Whatever the final outcome of research on the relationship between viewing violent television content/playing violent video games and aggressive behavior, no one has argued that heavy viewing of violence is desirable or that it enhances children’s development. Further, there is virtually no evidence to support the contention that viewing violence leads to a decrease in aggressive behavior by draining off a child’s aggressive tendencies in fantasy. Research does indicate strongly that reducing levels of viewing of such violent programming is a worthy aim. Options include regulatory controls that block programs that exceed a chosen level of violence. Another effective way of ameliorating the effects of violence is parental co-viewing. In these situations, adults can enhance children’s understanding of television content by offering comments about what they are watching and after viewing a program.
Although aggressiveness is the most common reason for childhood rejection, it is by no means the only reason. The common denominator for rejection is lack of social skills, such as how to enter a group in a positive way, initiate and maintain friendships, resolve conflicts, cooperate, and so forth. Observations of the child, discussions with the teacher, talking with your child, are some of the ways in which a parent can discover the social skills the child may need. Perhaps the child needs to learn how to cooperate. A first step in helping children learn to cooperate is to pick out situations where the child has difficulty. Does he have trouble waiting his or her turn? Does he jump into games without asking? Is he bossy with other children? Does he end up in lots of disagreements over rules? Is he always trying to be the winner? In using the coaching technique, the child is first taught the needed social skill and then they practice that skill by role-playing with another person (coach). The child is then reinforced after the play session for correctly using the desired social skill.

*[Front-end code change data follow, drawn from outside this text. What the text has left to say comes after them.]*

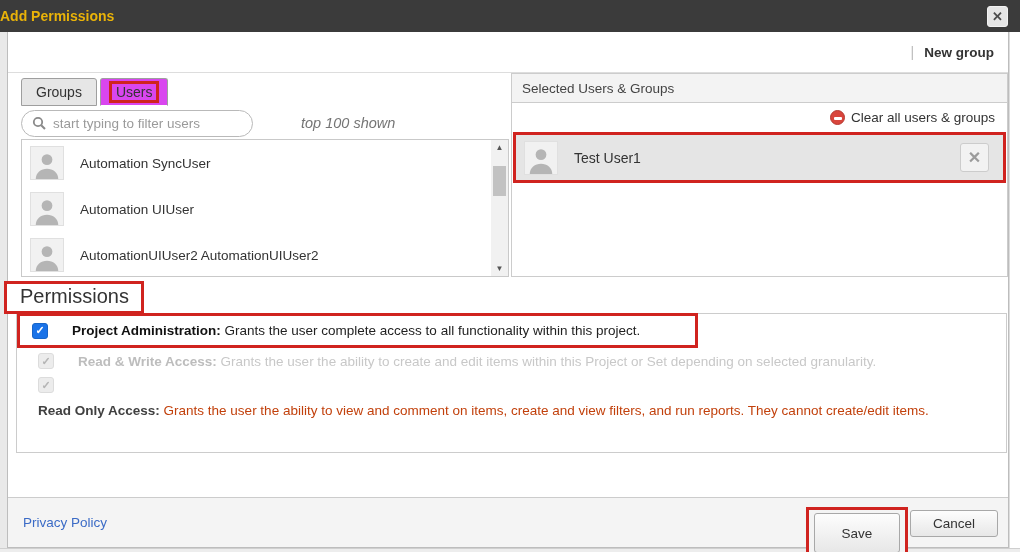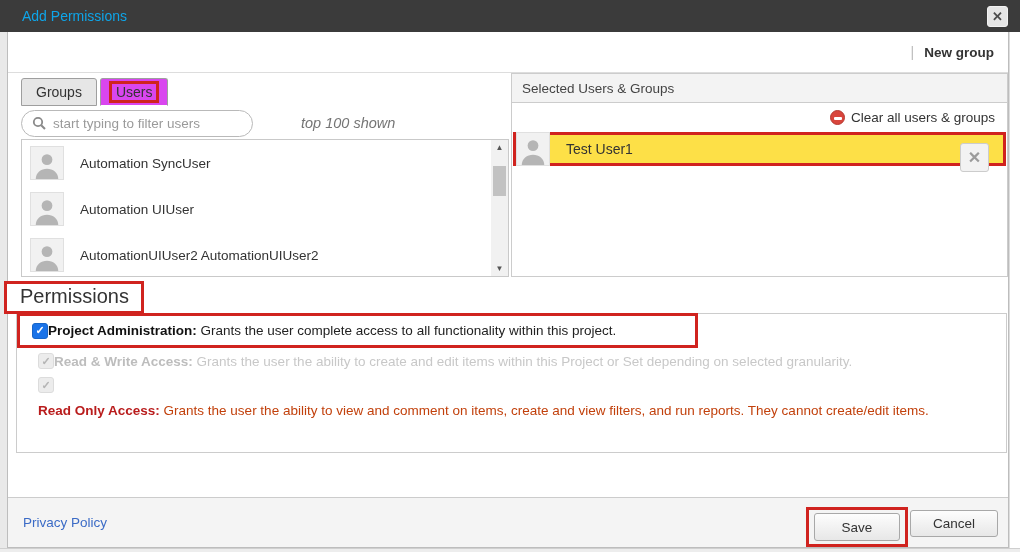--- a/index.html
+++ b/index.html
@@ -6,21 +6,21 @@
   html,body { font-family:"Liberation Sans", sans-serif; }
   #screen {
     position:relative; width:1020px; height:552px; background:#e9e9e9;
     overflow:hidden; font-size:13px; color:#333;
   }
   
   .titlebar {
     position:absolute; left:0; top:0; width:1020px; height:32px;
     background:#3b3b3b; display:flex; align-items:center;
   }
-  .titlebar .title { color:#0ea5e9; font-weight:normal; font-size:14px; margin-left:22px; }
+  .titlebar .title { color:#eab308; font-weight:bold; font-size:14px; }
   .close-btn {
     position:absolute; right:12px; top:6px; width:21px; height:21px;
     background:#e5e5e5; border:1px solid #f2f2f2; border-radius:3px;
     display:flex; align-items:center; justify-content:center;
     color:#4c4c4c; font-weight:bold; font-size:13px; cursor:pointer;
   }
   
   .modal {
     position:absolute; left:7px; top:32px; width:1002px; height:516px;
     background:#fff; border:1px solid #bdbdbd; border-top:none;
@@ -94,21 +94,21 @@
   .clear-icon {
     width:15px; height:15px; border-radius:50%; background:#d9453c; border:1px solid #b53a31;
     position:relative; margin-right:6px;
   }
   .clear-icon::after {
     content:""; position:absolute; left:3px; top:6px; width:8px; height:2.5px; background:#fff; border-radius:1px;
   }
   .clear-label { color:#333; font-size:13.5px; }
   .selected-row {
     margin:0 1px; border:3px solid var(--color-annotation,#d0231f);
-    height:34px; display:flex; align-items:center; position:relative; background:#fde047;
+    height:51px; display:flex; align-items:center; padding-left:8px; position:relative; background:#e5e5e5;
   }
   .selected-name { margin-left:16px; font-size:14px; color:#333; }
   .remove-btn {
     position:absolute; right:14px; top:8px; width:29px; height:29px;
     background:#f2f2f2; border:1px solid #ccc; border-radius:3px;
     display:flex; align-items:center; justify-content:center;
     color:#9b9b9b; font-weight:bold; font-size:16px; cursor:pointer;
   }
 
   
@@ -126,47 +126,47 @@
     border:3px solid var(--color-annotation,#d0231f); background:#fff; z-index:2;
     display:flex; align-items:center; padding-left:12px;
   }
   .checkbox {
     width:16px; height:16px; border-radius:3px; flex:0 0 auto;
     display:flex; align-items:center; justify-content:center;
     font-size:11px; font-weight:bold;
   }
   .checkbox.checked { background:var(--color-checkbox,#1a73e8); border:1px solid #1765c8; color:#fff; }
   .checkbox.disabled { background:#ececec; border:1px solid #dcdcdc; color:#b5b5b5; }
-  .perm-text { margin-left:0; font-size:13.5px; color:#222; }
+  .perm-text { margin-left:24px; font-size:13.5px; color:#222; }
   .perm-label { font-weight:bold; color:#111; }
   .perm-row { position:absolute; display:flex; align-items:center; }
   .perm-row.disabled .perm-label { color:#bdbdbd; }
   .perm-row.disabled .perm-desc { color:#c8c8c8; }
   .perm-row2 { left:30px; top:321px; width:960px; }
   .perm-row3-check { left:30px; top:345px; }
   .perm-row3-text {
     position:absolute; left:30px; top:368px; width:958px;
     font-size:13.5px; line-height:22px;
   }
-  .perm-row3-text .perm-label { color:#b91c1c; }
+  .perm-row3-text .perm-label { color:#404040; }
   .perm-row3-text .perm-desc { color:#c2410c; }
 
   
   .footer {
     position:absolute; left:0; top:465px; width:1000px; height:50px;
     background:#f4f4f4; border-top:1px solid #ccc;
     display:flex; align-items:center;
   }
   .privacy-link { margin-left:15px; color:#3b6bc6; font-size:13.5px; cursor:pointer; }
   .save-box {
     position:absolute; right:100px; top:9px; border:3px solid var(--color-annotation,#d0231f);
     padding:3px 5px; background:#f4f4f4;
   }
   .btn {
-    height:28px; background:linear-gradient(#fdfdfd,#e7e7e7);
+    height:40px; background:linear-gradient(#fdfdfd,#e7e7e7);
     border:1px solid #a8a8a8; border-radius:3px; color:#333;
     font-family:"Liberation Sans", sans-serif; font-size:13.5px; cursor:pointer;
   }
   .btn.save { width:86px; }
   .btn.cancel { position:absolute; right:10px; top:12px; width:88px; height:27px; }
 </style>
 </head>
 <body>
 
 <div id="screen">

Once a child’s reputation for being rejected has been established, reputation bias presents an additional obstacle. In a related study, second, fifth, and tenth graders were told a story in which a classmate did something bad to them. Half the time the classmate was someone the students liked; the rest of the time it was someone the students said they didn’t like. Students in all three grades were more likely to give the child they liked the benefit of the doubt (He didn’t mean to do it.) and the disliked child was given negative explanations of behavior (He was just being mean.) Thus, we may encounter a cyclical, self-perpetuating process in which biased responses from peers leads to more negative behavior from the rejected child. Reputation and expectations within a peer group service to maintain peer rejection. Therefore, it is important to help unpopular children as soon as possible before reputational biases enter into the equation.